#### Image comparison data

****************

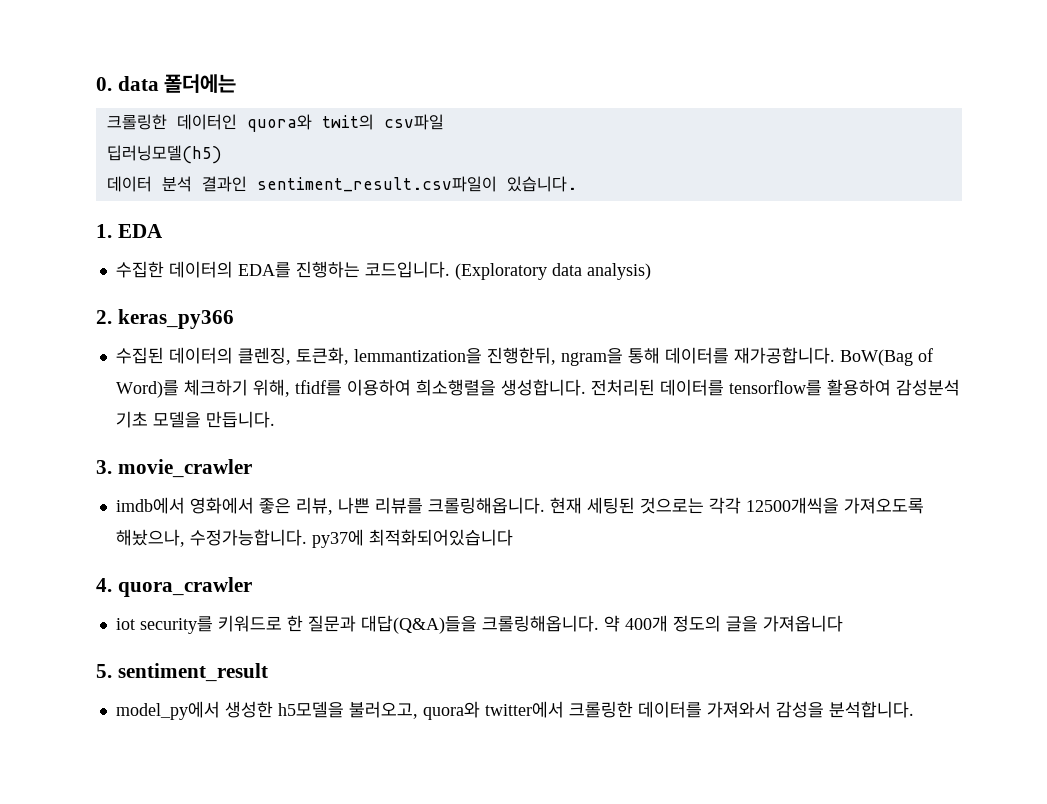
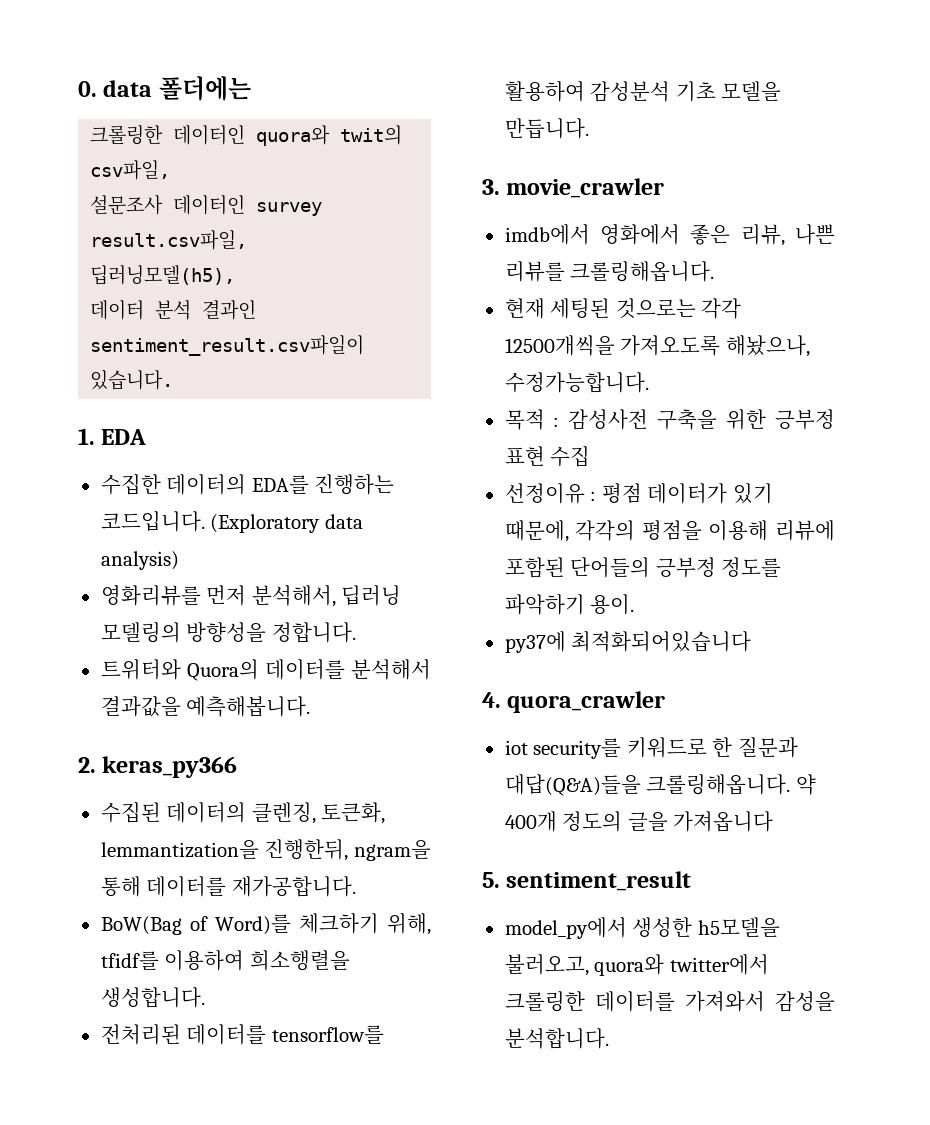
[383,114,444,130] [106,145,222,164] csv파일 // 딥러닝모델(h5) -> [90,160,171,180] [90,195,323,216] [90,230,248,250] [90,265,236,285] csv파일, // 설문조사 데이터인 survey result.csv파일, // 딥러닝모델(h5),
(651, 271) none -> [100,585,402,607] [100,622,356,643] [100,659,431,681] [100,696,311,717] // 영화리뷰를 먼저 분석해서, 딥러닝 모델링의 방향성을 정합니다. // 트위터와 Quora의 데이터를 분석해서 결과값을 예측해봅니다.
(835, 355) none -> (356, 886) //
(586, 387) none -> (205, 997) //
(545, 505) none -> (715, 271) //
(307, 537) none -> [504,409,835,430] [504,446,591,467] [504,483,773,504] [504,520,835,542] [504,557,782,578] [504,594,635,615] // 목적 : 감성사전 구축을 위한 긍부정 표현 수집 // 선정이유 : 평점 데이터가 있기 때문에, 각각의 평점을 이용해 리뷰에 포함된 단어들의 긍부정 정도를 파악하기 용이. //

****************

#### PROBLEM DETAILS
For each entry above, write it out again exactly but leave out any picture.

#### SOLUTION FOR THIS PROBLEM
[383,114,444,130] [106,145,222,164] csv파일 // 딥러닝모델(h5) -> [90,160,171,180] [90,195,323,216] [90,230,248,250] [90,265,236,285] csv파일, // 설문조사 데이터인 survey result.csv파일, // 딥러닝모델(h5),
(651, 271) none -> [100,585,402,607] [100,622,356,643] [100,659,431,681] [100,696,311,717] // 영화리뷰를 먼저 분석해서, 딥러닝 모델링의 방향성을 정합니다. // 트위터와 Quora의 데이터를 분석해서 결과값을 예측해봅니다.
(835, 355) none -> (356, 886) //
(586, 387) none -> (205, 997) //
(545, 505) none -> (715, 271) //
(307, 537) none -> [504,409,835,430] [504,446,591,467] [504,483,773,504] [504,520,835,542] [504,557,782,578] [504,594,635,615] // 목적 : 감성사전 구축을 위한 긍부정 표현 수집 // 선정이유 : 평점 데이터가 있기 때문에, 각각의 평점을 이용해 리뷰에 포함된 단어들의 긍부정 정도를 파악하기 용이. //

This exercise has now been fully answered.